We are aware that within the rhabdomyosarcoma tumour type the hypoxic volumes tend to increase with tumour size. This is however tumour type dependent and we realise therefore that the same comparisons need to be carried out in other tumour models, at best where this relationship does not hold. A positive relationship between the hypoxic volumes assessed with [18F]FMISO-PET and PIMO staining was to some extent anticipated. Indeed, both are 2-nitroimidazoles, which have the same nitroreduction mechanism, and are thus expected to bind to intracellular macromolecules in cells exposed to equal microenvironmental hypoxia conditions (Raleigh and Koch, 1990; Casciari et al, 1995). The comparison between [18F]FMISO-PET and CA IX staining was also investigated, resulting in a similar strong correlation and significance. However, a factor 4 difference was found, which may be explained by the inferior resolution and the large voxel size of the PET system when compared with immunohistochemistry. The extent of a positive correlation between immunohistochemical staining results for these markers is the subject of a controversial discussion. Although Olive et al (2001) found a very strong correlation (r=0.86, n=14) in human cervical cancer, Airley et al (2003) did not find a significant correlation (r=0.27; P=0.083, n=42). In head and neck cancer, Kaanders et al (2002) found a weak, but significant correlation (r=0.36; P=0.02, n=42). Lyng et al (1997), Raleigh et al (1999) and Olive et al (2000) showed for a number of animal and human tumours that PIMO labelling can give a reliable estimate of radiobiologically relevant hypoxia. The variations in correlation between PIMO- and CA IX-stained hypoxic fractions may be explained by a difference in specificity of CA IX when compared with PIMO (Kaanders et al, 2002). A difference in location and area of positive staining (Wykoff et al, 2000; Olive et al, 2001 and also the present study) supports this explanation. von Hippel-Lindau mutations, which result in an upregulation of HIF-1α (Cockman et al, 2000) and downstream components like CA IX (Ashida et al, 2002), and the relationship between CA IX expression and acidic pH found in tumours (Stubbs et al, 2000) could potentially contribute to the published differences.

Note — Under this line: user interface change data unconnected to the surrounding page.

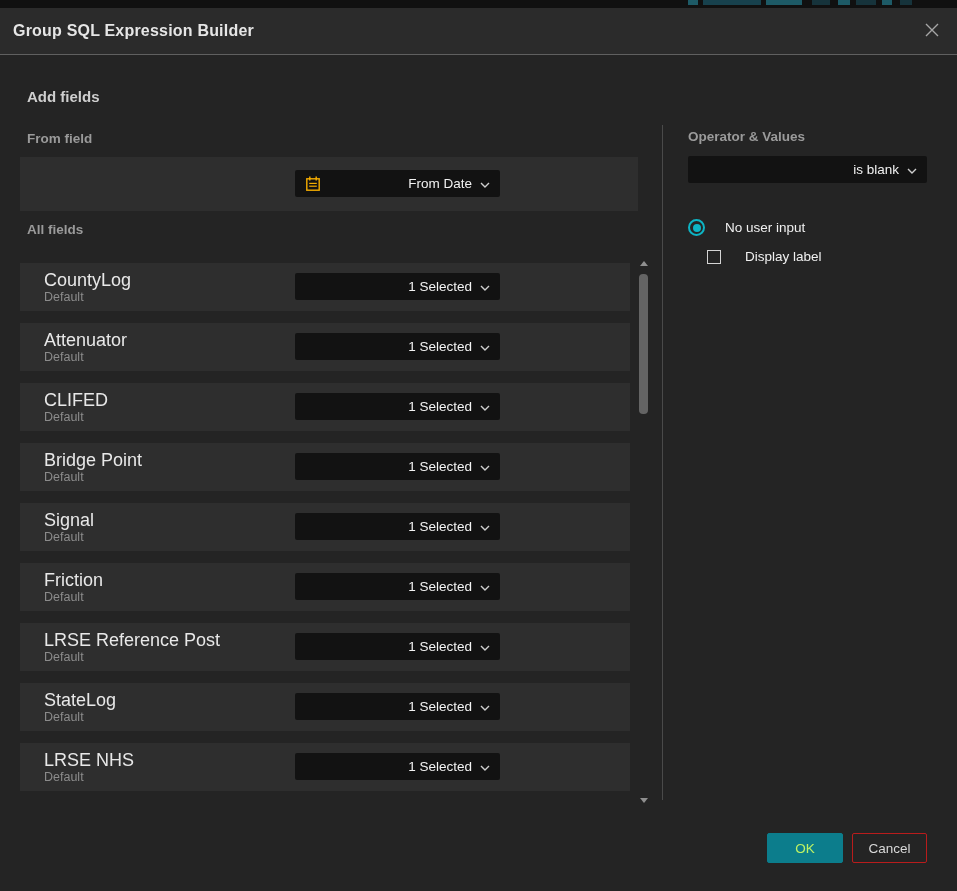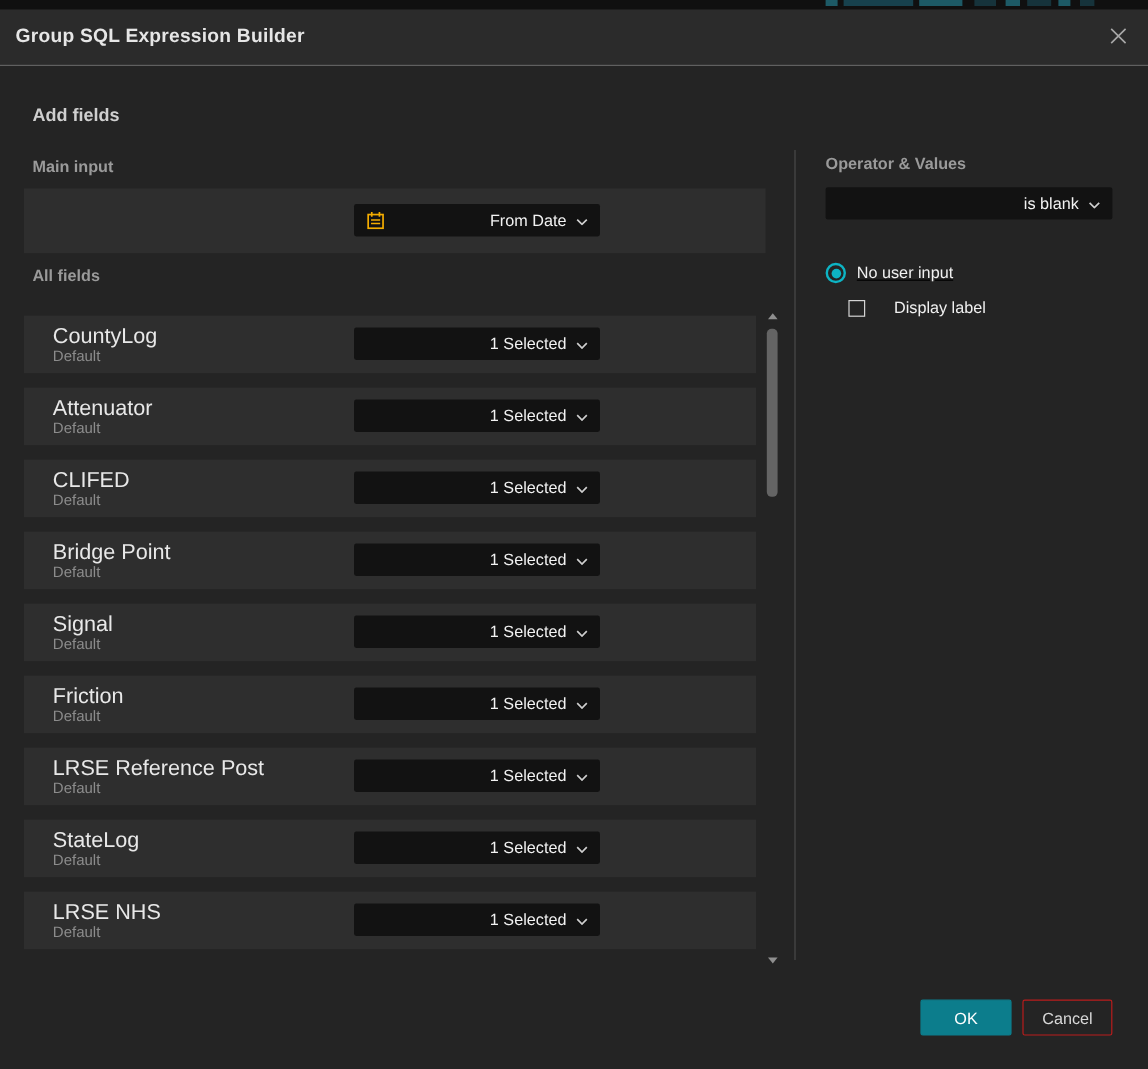--- a/index.html
+++ b/index.html
@@ -64,33 +64,33 @@
   .scroll-up{top:3px;border-bottom:5px solid #8f8f8f;}
   .scroll-down{bottom:3px;border-top:5px solid #8f8f8f;}
   .scroll-thumb{position:absolute;left:0;top:16px;width:9px;height:140px;background:#646464;
     border-radius:4px;cursor:pointer;}
 
   .v-divider{position:absolute;left:662px;top:117px;width:1px;height:675px;background:#4a4a4a;}
 
   .lbl-op{left:688px;top:121px;}
   .dd-op{left:688px;top:148px;width:239px;}
 
-  .radio-row{position:absolute;left:688px;top:211px;display:flex;align-items:center;gap:9px;cursor:pointer;text-decoration:underline;}
+  .radio-row{position:absolute;left:688px;top:211px;display:flex;align-items:center;gap:20px;cursor:pointer;}
   .radio{width:17px;height:17px;border-radius:50%;border:2px solid var(--radio);background:#242424;
     display:flex;align-items:center;justify-content:center;flex:none;}
   .radio-dot{width:8px;height:8px;border-radius:50%;background:var(--radio);}
   .radio-label{font-size:13.5px;color:#f0f0f0;}
 
   .check-row{position:absolute;left:707px;top:241px;display:flex;align-items:center;gap:24px;cursor:pointer;}
   .checkbox{width:14px;height:14px;border:1.5px solid #d4d4d4;background:transparent;flex:none;}
   .check-label{font-size:13.5px;color:#f0f0f0;}
 
   .btn{position:absolute;top:825px;height:30px;font-size:13.5px;border-radius:2px;cursor:pointer;
     font-family:inherit;}
-  .btn-ok{left:767px;width:76px;background:var(--accent);border:1px solid var(--accent);color:#ffffff;}
+  .btn-ok{left:767px;width:76px;background:var(--accent);border:1px solid var(--accent);color:#bef264;}
   .btn-cancel{left:852px;width:75px;background:transparent;border:1px solid #b91c1c;color:#d8d8d8;}
 </style>
 </head>
 <body>
 
 <div class="stage">
 
   <div class="top-strip">
     <div class="strip-frag frag-a"></div>
     <div class="strip-frag frag-b"></div>
@@ -109,21 +109,21 @@
       <button class="close-btn">
         <span>
           <svg width="16" height="16" viewBox="0 0 16 16">
             <path d="M2 2 L14 14 M14 2 L2 14" stroke="#a6a6a6" stroke-width="1.4" fill="none"></path>
           </svg>
         </span>
       </button>
     </div>
 
     <div class="h-add">Add fields</div>
-    <div class="lbl-section lbl-main">Main input</div>
+    <div class="lbl-section lbl-main">From field</div>
 
     <div class="main-panel">
       <button class="dropdown dd-field">
         <span class="cal">
           <svg width="16" height="16" viewBox="0 0 16 16">
             <rect x="1.8" y="2.8" width="12.4" height="11.4" fill="none" stroke="var(--calendar)" stroke-width="1.4"></rect>
             <line x1="4.8" y1="0.6" x2="4.8" y2="4.6" stroke="var(--calendar)" stroke-width="1.4"></line>
             <line x1="11.2" y1="0.6" x2="11.2" y2="4.6" stroke="var(--calendar)" stroke-width="1.4"></line>
             <line x1="4.2" y1="7.4" x2="11.8" y2="7.4" stroke="var(--calendar)" stroke-width="1.2"></line>
             <line x1="4.2" y1="10.2" x2="11.8" y2="10.2" stroke="var(--calendar)" stroke-width="1.2"></line>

Autoradiography was performed to determine the [18F]FMISO distribution in whole tumours. Different studies have shown heterogeneity in, for example, larger C3H tumours growing subcutaneously in CDF1 mice and a more uniform radioactivity distribution in smaller C3H tumours (Bentzen et al, 2002; Grönroos et al, 2004). Tochon-Danguy et al (2002) observed only homogeneous distribution of [18F]FMISO throughout C6 glioma tumours in the left brain of Wistar rats. In the present study, a heterogeneous distribution of [18F]FMISO was found both in small and large rhabdomyosarcoma tumours. More heterogeneity was observed in central parts of the tumour compared to peripheral parts. For larger tumours, larger areas with no [18F]FMISO labelling were seen, which parallels the fact that larger parts of these tumours are necrotic. Although no direct comparison was made on the same sections with the autoradiography data, immunohistochemical staining with PIMO confirms these results. A heterogeneous stain was seen in all tumours, both in peripheral and central parts of the tumour. A similar heterogeneous staining distribution of hypoxic areas was found in CA IX-stained sections. These autoradiography and immunohistochemical staining results support the concept that the microenvironment of solid tumours is characterised by heterogeneity in oxygenation.

Conclusion

The strong and significant relationship between [18F]FMISO-PET and PIMO immunohistochemical staining, within a range of thresholds (1.4–2.2), indicates the value of [18F]FMISO-PET to measure hypoxic volumes in whole tumours. Although a positive correlation between PIMO and CA IX is not a general finding, the equally significant and strong correlation between [18F]FMISO-PET and CA IX immunohistochemical staining strengthens the application of the noninvasive PET method to evaluate hypoxia. Given the complex nature of hypoxia development and its impact on tumour progression and treatment response, it remains highly important to make additional comparative studies and to relate [18F]FMISO measurements with outcome.